— Но постойте, Созонт Иваныч, — воскликнул Литвинов. — Постойте! Ведь посылаем же мы что-нибудь на всемирные выставки, и Европа чем-нибудь да запасается у нас.
— Да, сырьем, сырыми продуктами. И заметьте, милостивый государь: это наше сырье большею частию только потому хорошо, что обусловлено другими прескверными обстоятельствами: щетина наша, например, велика и жестка оттого, что свиньи плохи; кожа плотна и толста оттого, что коровы худы; сало жирно оттого, что вываривается пополам с говядиной… Впрочем, что же я с вами об этом распространяюсь: вы ведь занимаетесь технологией, лучше меня всё это знать должны. Говорят мне: изобретательность! Российская изобретательность! Вот наши господа помещики и жалуются горько и терпят убытки, оттого что не существует удовлетворительной зерносушилки, которая избавила бы их от необходимости сажать хлебные снопы в овины, как во времена Рюрика: овины эти страшно убыточны, не хуже лаптей или рогож, и горят они беспрестанно. Помещики жалуются, а зерносушилок всё нет как нет. А почему их нет? Потому что немцу они не нужны; он хлеб сырым молотит, стало быть и не хлопочет об их изобретении, а мы… не в состоянии! Не в состоянии — и баста! Хоть ты что! С нынешнего дня обещаюсь, как только подвернется мне самородок или самоучка, — стой, скажу я ему, почтенный! а где зерносушилка? подавай ее! Да куда им!
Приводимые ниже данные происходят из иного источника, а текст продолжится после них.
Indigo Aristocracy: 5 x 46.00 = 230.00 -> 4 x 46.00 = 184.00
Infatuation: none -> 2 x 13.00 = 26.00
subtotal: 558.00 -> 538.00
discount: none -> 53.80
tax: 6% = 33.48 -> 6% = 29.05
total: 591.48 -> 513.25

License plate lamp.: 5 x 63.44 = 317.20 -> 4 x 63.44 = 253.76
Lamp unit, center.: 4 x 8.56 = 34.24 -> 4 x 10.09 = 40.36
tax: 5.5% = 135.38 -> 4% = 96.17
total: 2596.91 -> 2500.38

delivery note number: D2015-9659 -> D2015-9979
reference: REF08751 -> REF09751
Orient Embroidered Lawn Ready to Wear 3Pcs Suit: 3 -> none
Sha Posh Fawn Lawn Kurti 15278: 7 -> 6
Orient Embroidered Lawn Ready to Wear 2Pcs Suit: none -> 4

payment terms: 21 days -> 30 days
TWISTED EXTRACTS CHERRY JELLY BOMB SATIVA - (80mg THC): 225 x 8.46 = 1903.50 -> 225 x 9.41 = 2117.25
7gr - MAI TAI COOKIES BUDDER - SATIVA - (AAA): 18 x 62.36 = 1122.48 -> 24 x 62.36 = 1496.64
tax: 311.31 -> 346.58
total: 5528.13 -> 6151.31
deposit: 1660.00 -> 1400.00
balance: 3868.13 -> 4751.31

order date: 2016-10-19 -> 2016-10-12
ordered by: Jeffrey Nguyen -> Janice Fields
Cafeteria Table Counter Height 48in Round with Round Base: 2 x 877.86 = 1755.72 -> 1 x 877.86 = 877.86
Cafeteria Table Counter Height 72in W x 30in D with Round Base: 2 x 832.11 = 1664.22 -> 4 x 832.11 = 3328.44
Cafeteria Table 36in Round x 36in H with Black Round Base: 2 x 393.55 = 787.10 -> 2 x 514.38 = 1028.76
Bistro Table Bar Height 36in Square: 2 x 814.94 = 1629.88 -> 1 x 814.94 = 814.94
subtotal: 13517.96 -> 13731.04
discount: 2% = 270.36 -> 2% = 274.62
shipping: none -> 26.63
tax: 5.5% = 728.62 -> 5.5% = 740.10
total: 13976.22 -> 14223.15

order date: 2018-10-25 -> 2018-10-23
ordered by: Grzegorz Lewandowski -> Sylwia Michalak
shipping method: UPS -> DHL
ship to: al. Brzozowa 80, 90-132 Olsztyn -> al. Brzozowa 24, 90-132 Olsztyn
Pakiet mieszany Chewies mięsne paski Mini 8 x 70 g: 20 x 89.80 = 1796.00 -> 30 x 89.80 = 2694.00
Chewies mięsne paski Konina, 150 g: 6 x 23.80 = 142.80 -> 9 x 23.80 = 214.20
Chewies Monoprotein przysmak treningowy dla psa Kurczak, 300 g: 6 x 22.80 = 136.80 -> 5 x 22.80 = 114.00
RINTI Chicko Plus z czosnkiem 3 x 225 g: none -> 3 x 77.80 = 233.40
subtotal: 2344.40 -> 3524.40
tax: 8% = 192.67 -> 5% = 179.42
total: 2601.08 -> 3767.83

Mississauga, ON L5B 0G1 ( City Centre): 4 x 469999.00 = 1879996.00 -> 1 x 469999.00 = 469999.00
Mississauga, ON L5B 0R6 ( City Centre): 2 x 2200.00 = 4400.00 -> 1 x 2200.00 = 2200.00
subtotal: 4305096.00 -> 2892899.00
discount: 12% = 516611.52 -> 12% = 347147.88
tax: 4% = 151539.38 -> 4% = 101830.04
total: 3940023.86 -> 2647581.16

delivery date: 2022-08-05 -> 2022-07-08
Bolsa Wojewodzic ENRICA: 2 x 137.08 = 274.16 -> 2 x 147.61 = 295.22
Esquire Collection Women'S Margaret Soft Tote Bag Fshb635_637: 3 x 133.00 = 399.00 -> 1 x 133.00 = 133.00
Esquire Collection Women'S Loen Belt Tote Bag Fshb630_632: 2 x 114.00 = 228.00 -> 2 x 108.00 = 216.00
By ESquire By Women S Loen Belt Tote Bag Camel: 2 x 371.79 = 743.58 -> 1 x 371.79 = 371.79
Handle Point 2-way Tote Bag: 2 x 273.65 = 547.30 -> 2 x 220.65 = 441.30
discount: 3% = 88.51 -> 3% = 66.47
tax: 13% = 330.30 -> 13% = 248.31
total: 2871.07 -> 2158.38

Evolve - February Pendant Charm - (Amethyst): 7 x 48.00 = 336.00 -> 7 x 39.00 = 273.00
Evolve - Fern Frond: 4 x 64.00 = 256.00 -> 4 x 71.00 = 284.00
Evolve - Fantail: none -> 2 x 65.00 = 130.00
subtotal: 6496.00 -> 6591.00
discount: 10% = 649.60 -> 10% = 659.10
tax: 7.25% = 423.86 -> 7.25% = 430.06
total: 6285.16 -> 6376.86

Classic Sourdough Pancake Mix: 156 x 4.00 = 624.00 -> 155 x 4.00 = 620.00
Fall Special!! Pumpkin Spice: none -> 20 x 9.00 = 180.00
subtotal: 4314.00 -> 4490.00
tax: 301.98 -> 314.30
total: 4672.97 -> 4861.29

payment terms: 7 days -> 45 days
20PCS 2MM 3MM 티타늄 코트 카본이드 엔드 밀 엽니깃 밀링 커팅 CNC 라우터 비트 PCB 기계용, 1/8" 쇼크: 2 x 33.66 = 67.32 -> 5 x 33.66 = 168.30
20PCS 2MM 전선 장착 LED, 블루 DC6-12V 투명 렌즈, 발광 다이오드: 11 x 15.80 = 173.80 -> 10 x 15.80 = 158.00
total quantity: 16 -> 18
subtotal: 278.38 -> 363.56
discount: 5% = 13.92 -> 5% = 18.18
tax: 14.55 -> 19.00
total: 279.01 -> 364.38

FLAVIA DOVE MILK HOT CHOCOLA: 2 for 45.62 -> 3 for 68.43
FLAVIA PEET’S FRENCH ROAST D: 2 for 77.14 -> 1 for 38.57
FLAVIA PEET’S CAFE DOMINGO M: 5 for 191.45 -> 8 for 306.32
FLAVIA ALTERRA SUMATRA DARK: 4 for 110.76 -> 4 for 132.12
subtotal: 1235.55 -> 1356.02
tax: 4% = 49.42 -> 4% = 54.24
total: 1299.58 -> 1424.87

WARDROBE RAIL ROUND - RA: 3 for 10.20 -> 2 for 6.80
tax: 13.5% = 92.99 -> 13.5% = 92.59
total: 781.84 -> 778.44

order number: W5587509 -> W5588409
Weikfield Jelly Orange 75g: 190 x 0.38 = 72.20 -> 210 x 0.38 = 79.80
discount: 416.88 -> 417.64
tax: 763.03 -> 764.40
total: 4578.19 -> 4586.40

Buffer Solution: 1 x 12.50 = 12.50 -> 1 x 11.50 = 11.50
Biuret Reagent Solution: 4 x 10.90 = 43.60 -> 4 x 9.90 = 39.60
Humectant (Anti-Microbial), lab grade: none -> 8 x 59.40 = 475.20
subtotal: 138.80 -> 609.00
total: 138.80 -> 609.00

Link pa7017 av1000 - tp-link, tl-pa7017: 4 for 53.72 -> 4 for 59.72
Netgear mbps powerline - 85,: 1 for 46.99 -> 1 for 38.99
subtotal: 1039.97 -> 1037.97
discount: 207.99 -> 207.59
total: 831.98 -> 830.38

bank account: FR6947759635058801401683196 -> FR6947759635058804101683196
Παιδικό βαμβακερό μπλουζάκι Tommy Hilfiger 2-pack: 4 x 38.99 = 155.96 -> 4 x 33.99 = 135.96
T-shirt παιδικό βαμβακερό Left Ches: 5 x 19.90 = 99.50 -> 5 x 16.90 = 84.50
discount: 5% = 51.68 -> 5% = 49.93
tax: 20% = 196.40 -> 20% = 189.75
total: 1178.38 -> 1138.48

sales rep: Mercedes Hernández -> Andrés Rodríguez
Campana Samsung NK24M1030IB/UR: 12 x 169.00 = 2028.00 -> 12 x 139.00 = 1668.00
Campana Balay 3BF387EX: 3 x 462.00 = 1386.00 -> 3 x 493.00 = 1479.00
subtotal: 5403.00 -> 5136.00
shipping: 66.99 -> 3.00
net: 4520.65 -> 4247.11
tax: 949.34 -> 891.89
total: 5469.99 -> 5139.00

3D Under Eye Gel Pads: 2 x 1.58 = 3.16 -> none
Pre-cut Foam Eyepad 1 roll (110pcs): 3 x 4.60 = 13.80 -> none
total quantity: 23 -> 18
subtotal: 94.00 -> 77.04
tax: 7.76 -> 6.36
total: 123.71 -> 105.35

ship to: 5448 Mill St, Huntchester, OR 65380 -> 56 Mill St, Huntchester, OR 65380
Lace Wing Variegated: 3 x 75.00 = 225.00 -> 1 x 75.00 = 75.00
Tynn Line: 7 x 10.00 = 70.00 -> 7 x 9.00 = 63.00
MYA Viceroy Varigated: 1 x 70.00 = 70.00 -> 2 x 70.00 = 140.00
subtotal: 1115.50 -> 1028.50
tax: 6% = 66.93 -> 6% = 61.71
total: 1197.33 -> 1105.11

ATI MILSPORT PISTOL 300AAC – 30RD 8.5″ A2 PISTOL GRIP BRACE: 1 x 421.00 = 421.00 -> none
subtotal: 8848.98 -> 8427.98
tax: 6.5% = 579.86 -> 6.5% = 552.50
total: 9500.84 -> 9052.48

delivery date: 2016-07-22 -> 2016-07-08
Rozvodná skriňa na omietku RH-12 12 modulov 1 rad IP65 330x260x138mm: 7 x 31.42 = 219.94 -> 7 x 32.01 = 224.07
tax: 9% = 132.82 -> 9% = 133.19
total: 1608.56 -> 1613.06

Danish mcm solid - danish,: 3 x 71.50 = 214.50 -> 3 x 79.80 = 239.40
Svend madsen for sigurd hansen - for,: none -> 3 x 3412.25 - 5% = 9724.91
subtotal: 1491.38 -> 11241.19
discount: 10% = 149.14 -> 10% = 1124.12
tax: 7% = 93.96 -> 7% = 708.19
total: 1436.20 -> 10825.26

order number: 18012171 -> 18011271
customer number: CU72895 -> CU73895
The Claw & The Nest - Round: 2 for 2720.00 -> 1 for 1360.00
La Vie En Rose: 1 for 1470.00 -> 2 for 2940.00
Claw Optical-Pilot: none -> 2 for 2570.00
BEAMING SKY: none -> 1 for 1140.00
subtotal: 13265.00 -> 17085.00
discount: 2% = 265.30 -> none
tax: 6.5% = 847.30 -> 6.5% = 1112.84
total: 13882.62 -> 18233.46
Вот поднять старый, стоптанный башмак, давным-давно свалившийся с ноги Сен-Симона или Фурие*, и, почтительно возложив его на голову, носиться с ним, как со святыней, — это мы в состоянии; или статейку настрочить об историческом и современном значении пролетариата в главных городах Франции* — это тоже мы можем; а попробовал я как-то предложить одному такому сочинителю и политико-эконому, вроде вашего господина Ворошилова, назвать мне двадцать городов в этой самой Франции, так знаете ли, что из этого вышло? Вышло то, что политико-эконом, с отчаяния, в числе французских городов назвал наконец Монфермель, вспомнив, вероятно, польдекоковский роман.* И пришел мне тут на память следующий анекдот. Пробирался я однажды с ружьем и собакой по лесу…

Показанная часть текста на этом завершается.